The main polymers used in hot melts are ethylene-vinyl acetate (EVA), polyolefins, polyamides and polyesters, styrene block copolymers, polyethylene and ethylene-methyl acrylate (EMA) or ethylene n-butyl acrylate (ENBA). Hot glue sticks are manufactured by combining polymers and additives. The molten mixture is then shaped, cooled and cut to size.
Hot melt adhesives
are generally 100% solids formulations based on thermoplastic polymers.They are solid at room temperature and are activated by heating them above their softening point, where they are liquid and can therefore be processed. After application, they retain the ability to wet the substrate until they solidify. When they solidify, they return to a physical state that has structural integrity and can function as an adhesive. The adhesive is applied by extrusion, lamination or spraying and bonding is carried out immediately after application or after reheating the solidified layer.
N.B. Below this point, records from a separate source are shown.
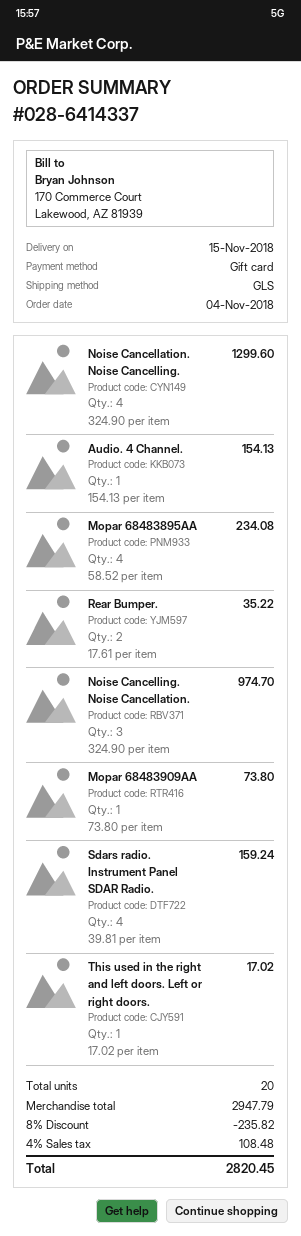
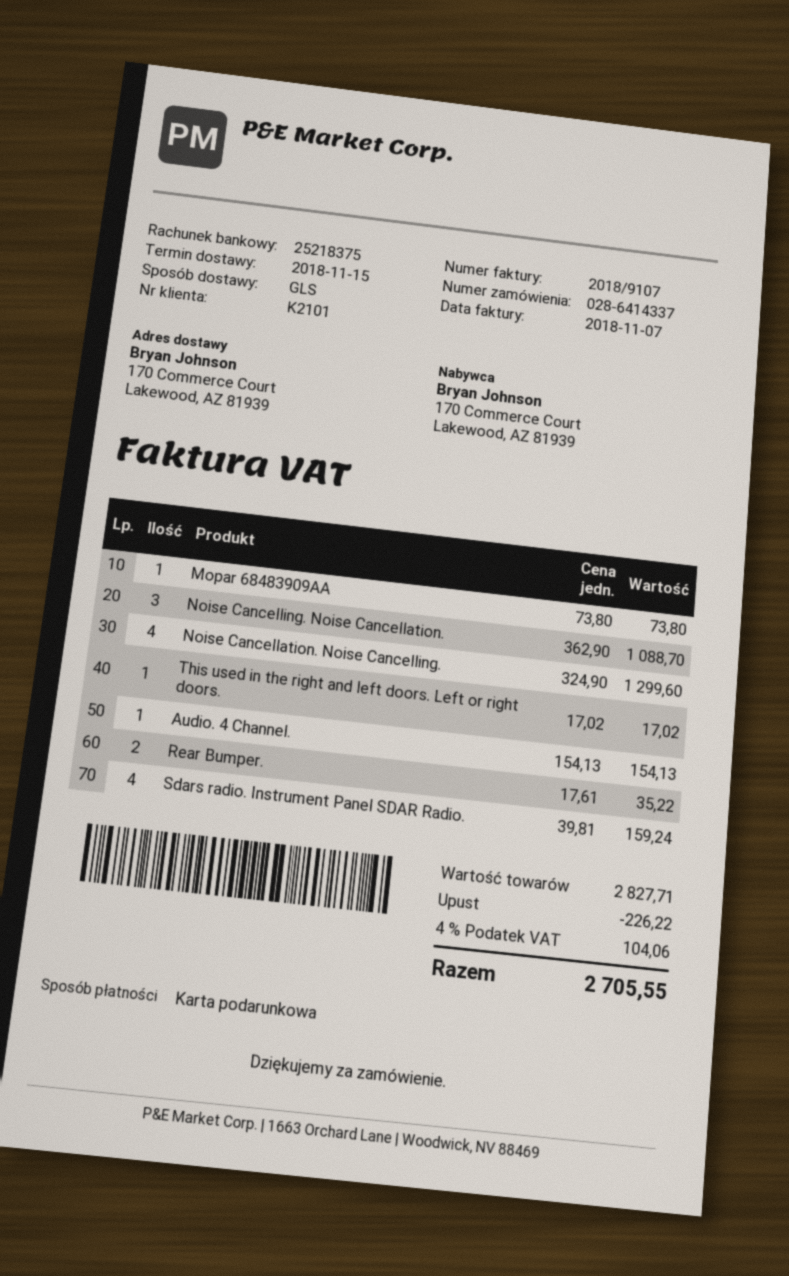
Mopar 68483895AA: 4 x 58.52 = 234.08 -> none
Noise Cancelling. Noise Cancellation.: 3 x 324.90 = 974.70 -> 3 x 362.90 = 1088.70
subtotal: 2947.79 -> 2827.71
discount: 235.82 -> 226.22
tax: 4% = 108.48 -> 4% = 104.06
total: 2820.45 -> 2705.55

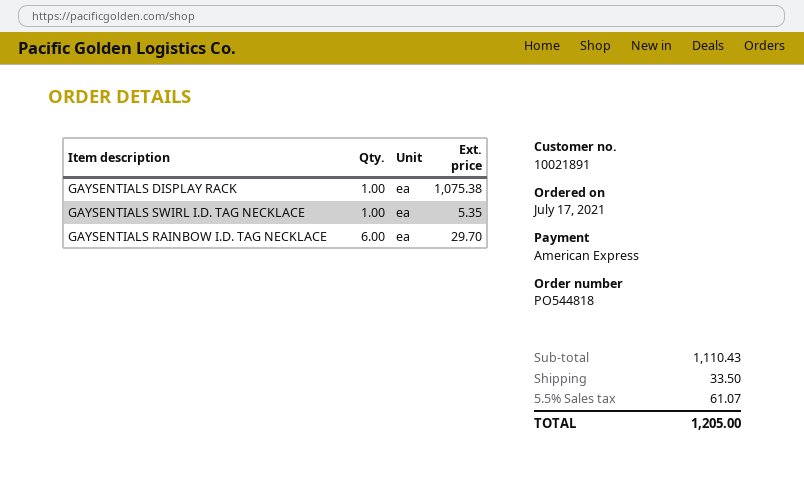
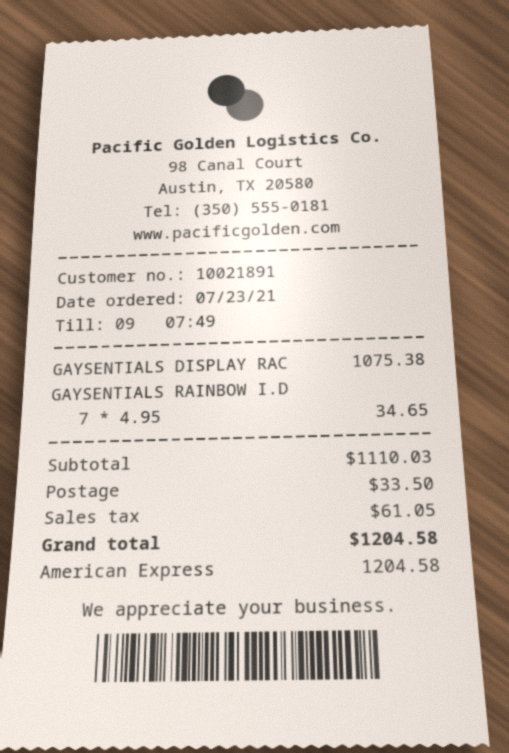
order date: 2021-07-17 -> 2021-07-23
GAYSENTIALS SWIRL I.D. TAG NECKLACE: 1 for 5.35 -> none
GAYSENTIALS RAINBOW I.D. TAG NECKLACE: 6 for 29.70 -> 7 for 34.65
subtotal: 1110.43 -> 1110.03
tax: 61.07 -> 61.05
total: 1205.00 -> 1204.58

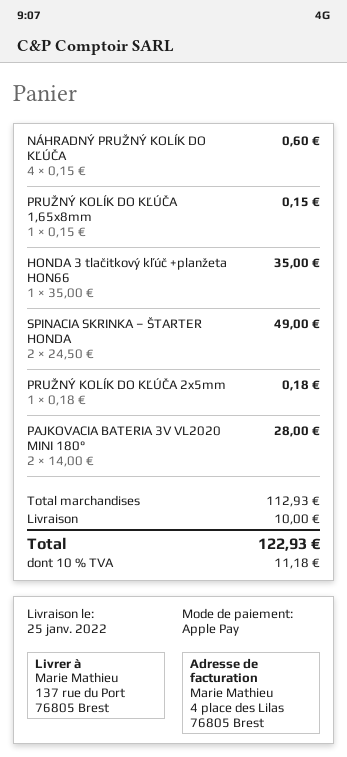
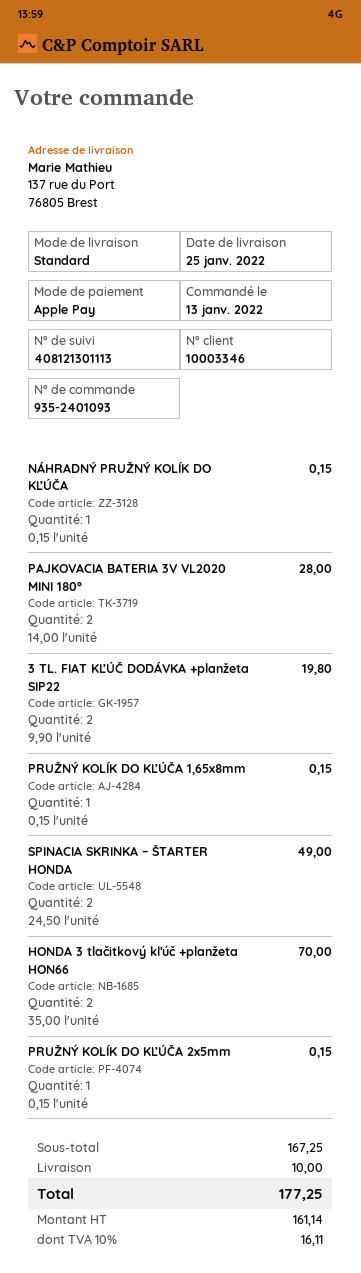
NÁHRADNÝ PRUŽNÝ KOLÍK DO KĽÚČA: 4 x 0.15 = 0.60 -> 1 x 0.15 = 0.15
HONDA 3 tlačitkový kľúč +planžeta HON66: 1 x 35.00 = 35.00 -> 2 x 35.00 = 70.00
PRUŽNÝ KOLÍK DO KĽÚČA 2x5mm: 1 x 0.18 = 0.18 -> 1 x 0.15 = 0.15
3 TL. FIAT KĽÚČ DODÁVKA +planžeta SIP22: none -> 2 x 9.90 = 19.80
subtotal: 112.93 -> 167.25
tax: 10% = 11.18 -> 10% = 16.11
total: 122.93 -> 177.25

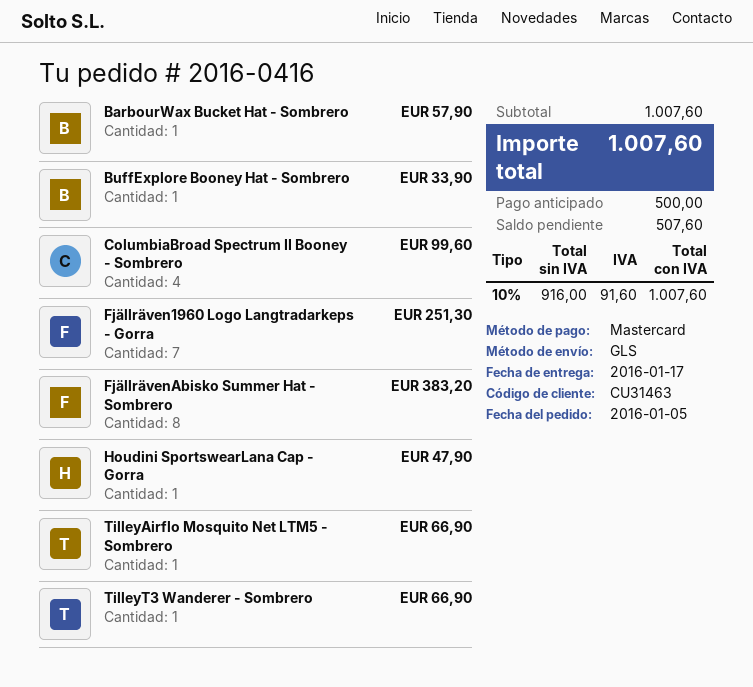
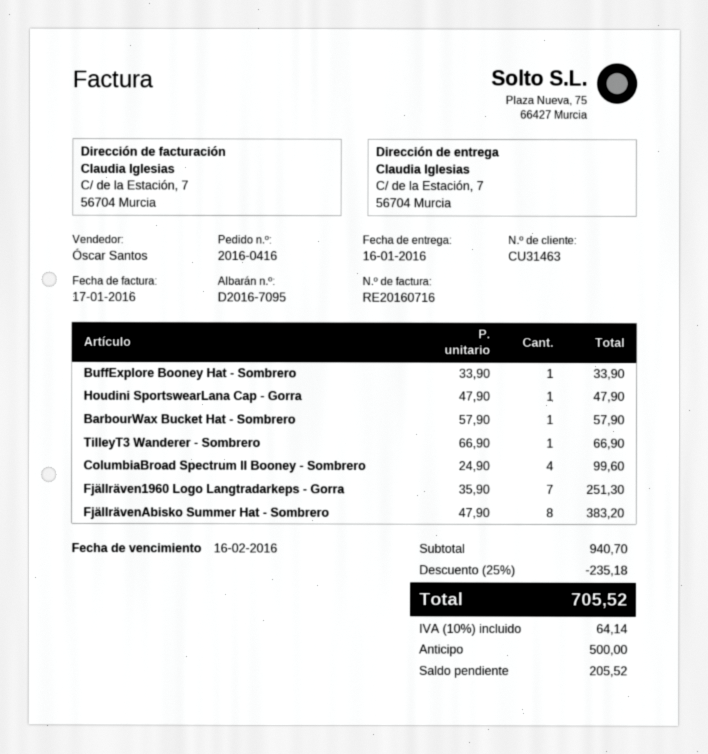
delivery date: 2016-01-17 -> 2016-01-16
TilleyAirflo Mosquito Net LTM5 - Sombrero: 1 for 66.90 -> none
subtotal: 1007.60 -> 940.70
discount: none -> 25% = 235.18
tax: 10% = 91.60 -> 10% = 64.14
total: 1007.60 -> 705.52
balance: 507.60 -> 205.52

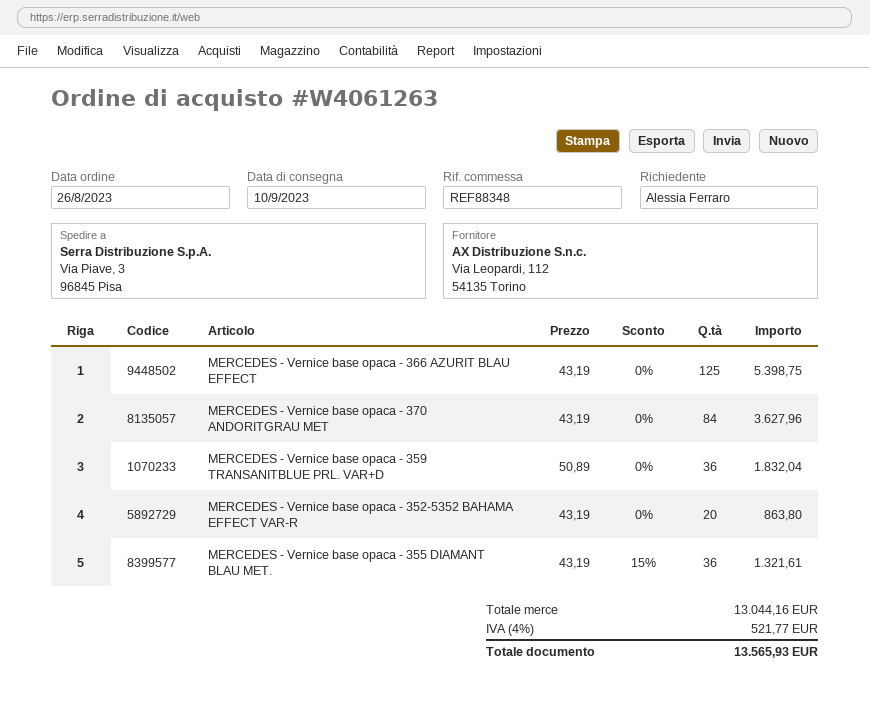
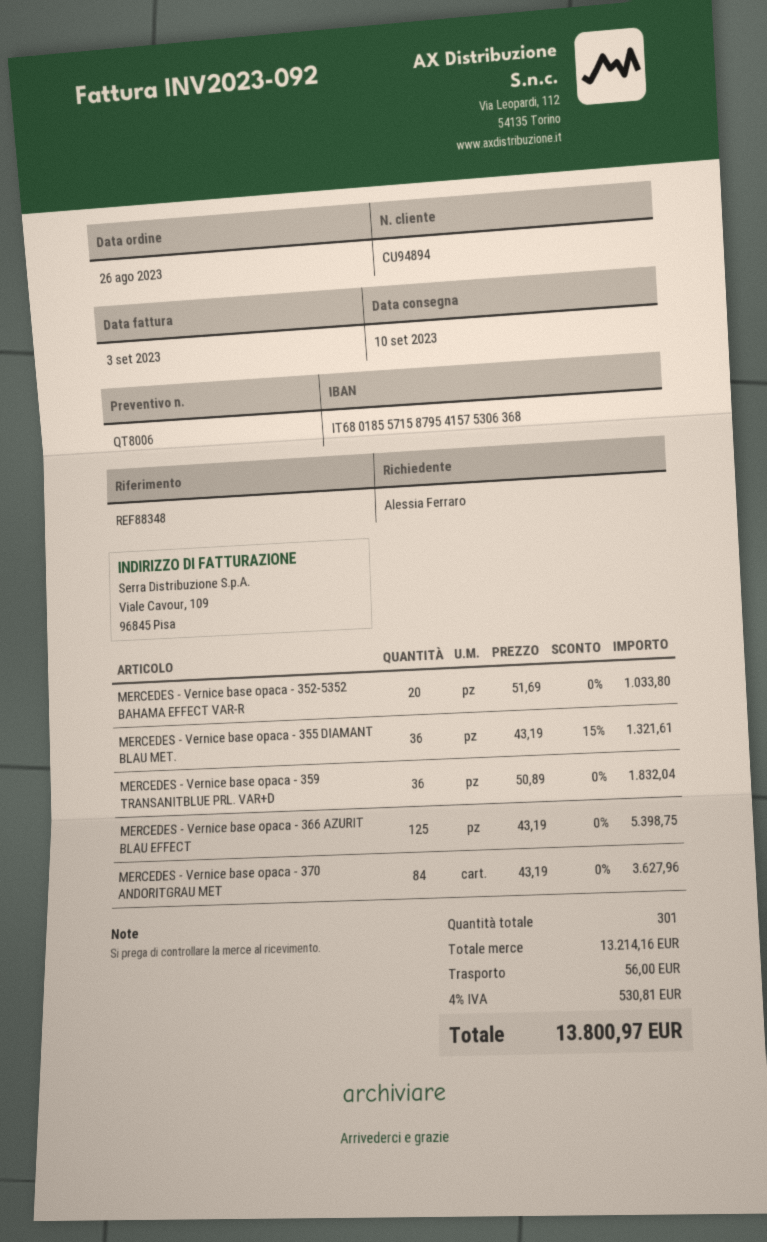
MERCEDES - Vernice base opaca - 352-5352 BAHAMA EFFECT VAR-R: 20 x 43.19 = 863.80 -> 20 x 51.69 = 1033.80
subtotal: 13044.16 -> 13214.16
shipping: none -> 56.00
tax: 4% = 521.77 -> 4% = 530.81
total: 13565.93 -> 13800.97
The variety of polymers of this class is very wide and includes both natural and synthetic polymers. The high viscosity of the melt makes them particularly suitable for porous and permeable substrates that would otherwise be more difficult to bond with a solvent system. A feature of hot melts is that, when cooled, they quickly increase their internal strength, which allows quick assembly and subsequent processing. Because they are based on thermoplastic polymers, hot melts can be repeatedly heated to melt and cooled to solidify.
This property limits the temperature resistance of hot melt joints and they also have a tendency to deform when subjected to continuous stresses or high temperatures. On the plus side, these adhesives can be used to create bonded joints that are thermally removable and can also be reattached. Hot melts are also used in the printing industry for joining book spines, in the textile industry for joining appliques and in the shoemaking industry for joining, for example, shoe soles. To avoid this problem, formulators have developed hot melts with a lower application temperature, sometimes referred to as “hot melts”.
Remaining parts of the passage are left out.